50 years after the fire
“Riverfest,” held on this year’s anniversary of the fire, celebrated the Cuyahoga’s comeback. The river that was once declared dead, and unable to sustain life in any form, now teems with fish and attracts canoers, kayakers and even swimmers.
However, there are serious environmental issues facing Cleveland and the whole Great Lakes region. Water levels reached record highs this spring in Lake Erie at the mouth of the Cuyahoga. This posed the danger of flooding, such as Lake Ontario has experienced in the past two years, as well as soil erosion.
Like the century-long period when the Cuyahoga was a floating fire hazard, this new hazard to the environment is not the result of natural causes. Climate change has caused unnatural highs and lows in the water levels of the Great Lakes.
A June 8 article in Scientific American explained: “As researchers specializing in hydrology and climate science, we believe rapid transitions between extreme high and low water levels in the Great Lakes represent the ‘new normal.’ Our view is based on interactions between global climate variability and the components of the regional hydrological cycle. Increasing precipitation, the threat of recurring periods of high evaporation and a combination of both routine and unusual climate events — such as extreme cold air outbursts — are putting the region in uncharted territory.”
Climate change, like pollution, is the result of human activity, specifically production for profit. Historically and today, the fossil fuel industry barons, including the greedy Rockefellers, have demonstrated wanton disregard for the health of the planet.
The cleaner air and water in Cleveland is in no small part due to deindustrialization. Most automobile, steel and machine tool factories have closed, and those still standing are automated. The largest employers are now primarily in government and health care sectors, based on the number of full-time employees.
While the environment has benefited to a degree from some deindustrialization, to a degree, the drastic loss of manufacturing jobs has devastated Cuyahoga County economically. Child poverty in Cleveland is even higher than in Detroit. Hardest hit is the still-segregated — or as some studies say “hypersegregated” — East Side where African-Americans have the highest poverty rate.

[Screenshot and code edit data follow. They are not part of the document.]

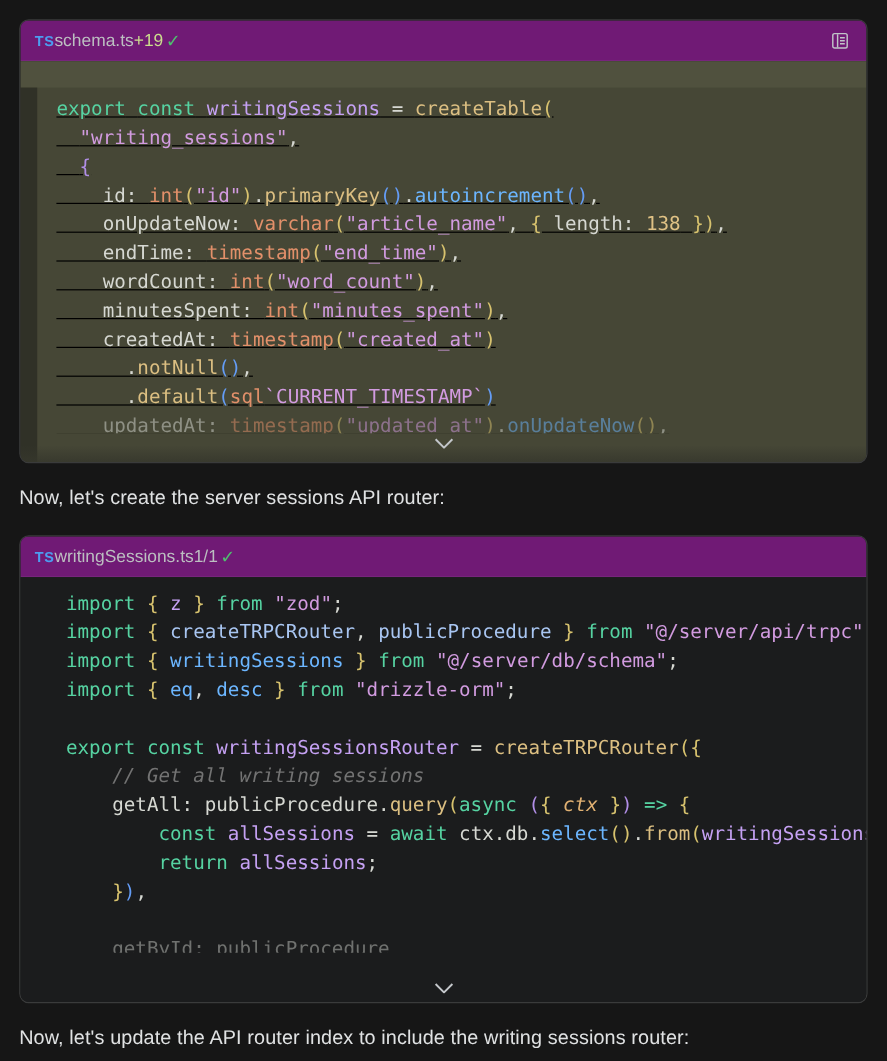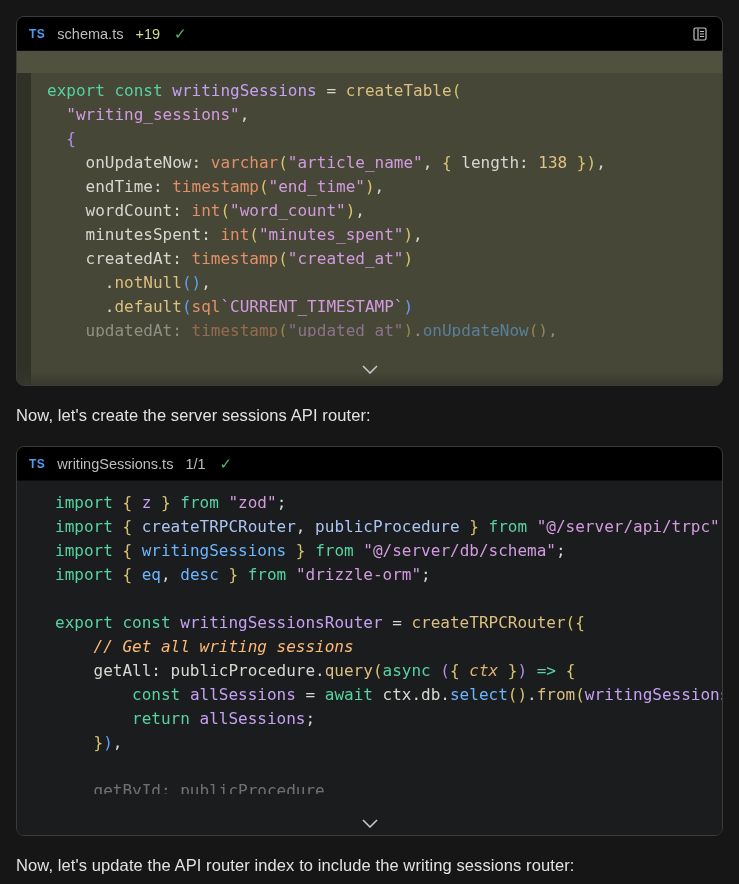"TS" .card-header { background: #000000 -> #701a75; gap: 12px -> 0 }
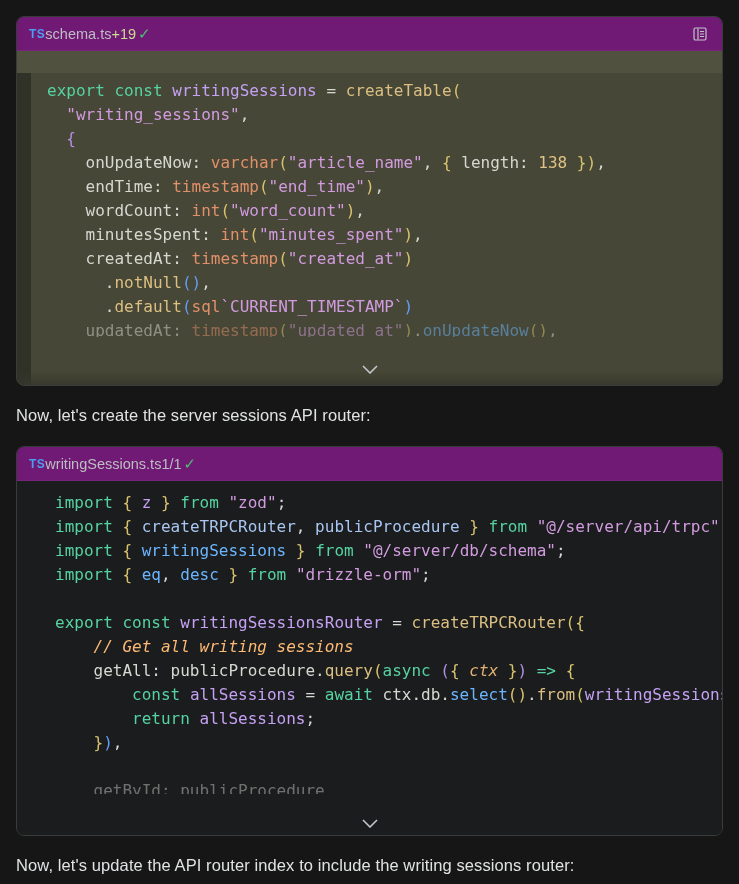"export const writingSessions =" .pre1 { text-decoration: none -> underline }
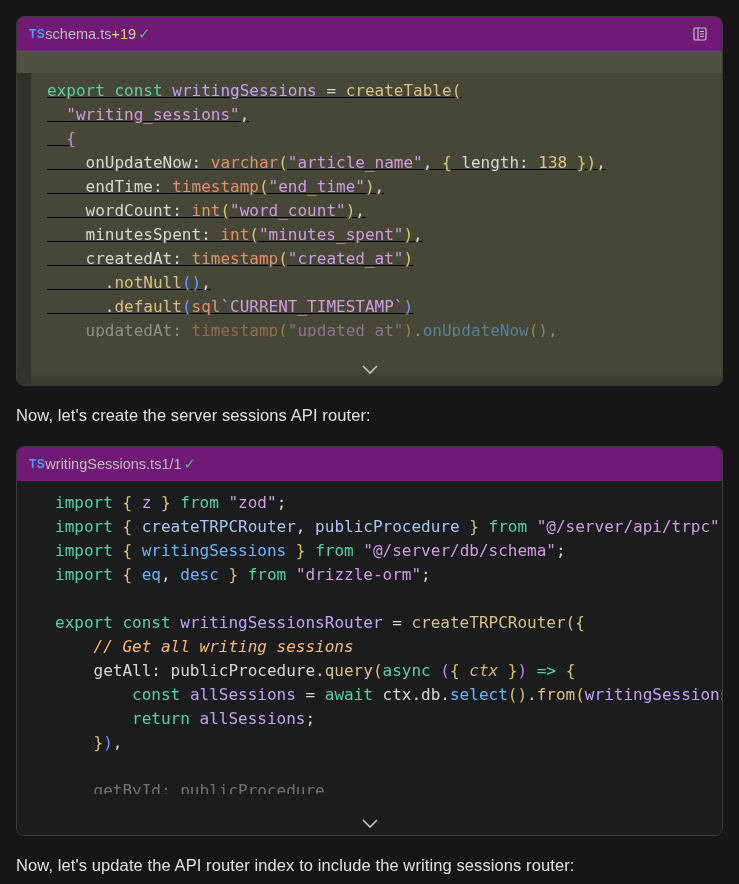"id:" div.ln { html: none -> <div><span> id: </span><span>int</span><span>(</span><span>"id"</span><span>)</span><span>.</span><span>primaryKey</span><span>()</span><span>.</span><span>autoincrement</span><span>()</span><span>,</span></div> }
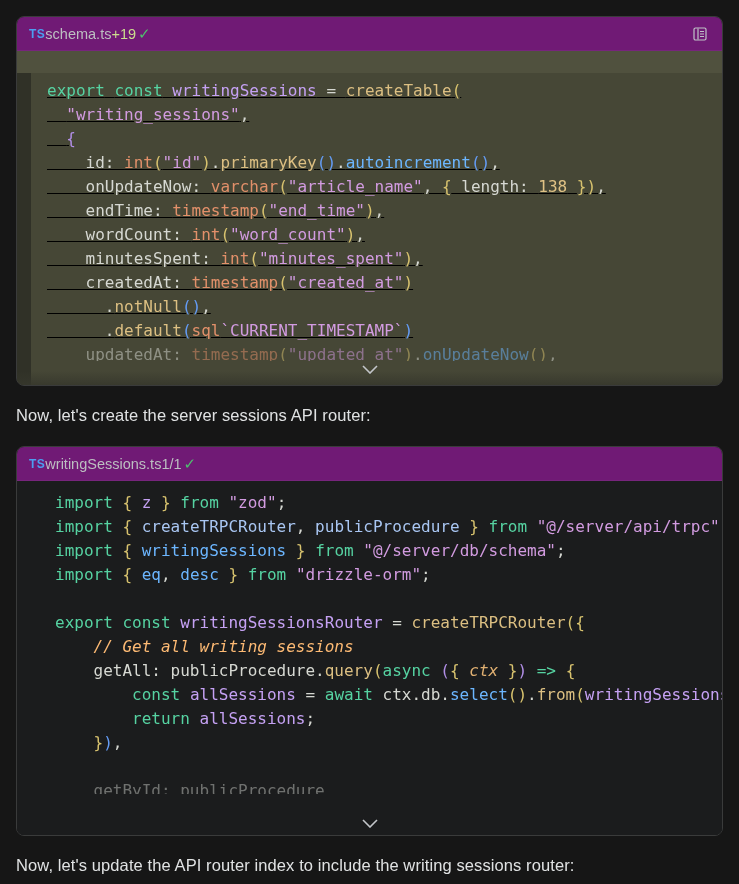"// Get all writing sessions" .cmt { color: #fdba74 -> #737373 }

The impact of the foreclosure crisis is clearly visible. The high rate of lead poisoning among Black children is caused by lead paint used in old rental homes poorly maintained by landlords. This is environmental racism.
The multiple crises facing this city, once defined by its crooked river, are all consequences of the crooked system of capitalist exploitation. What is happening in Cleveland is happening worldwide as corporate profiteers destroy nature and pauperize workers and oppressed people. Getting rid of capitalism is the only way to fix the problems it creates.
The city of Cleveland has a proud history of fightback against this system — from the 1936-37 General Motors strikes to the Hough Rebellion — and it will be a fighting force in the class struggles ahead.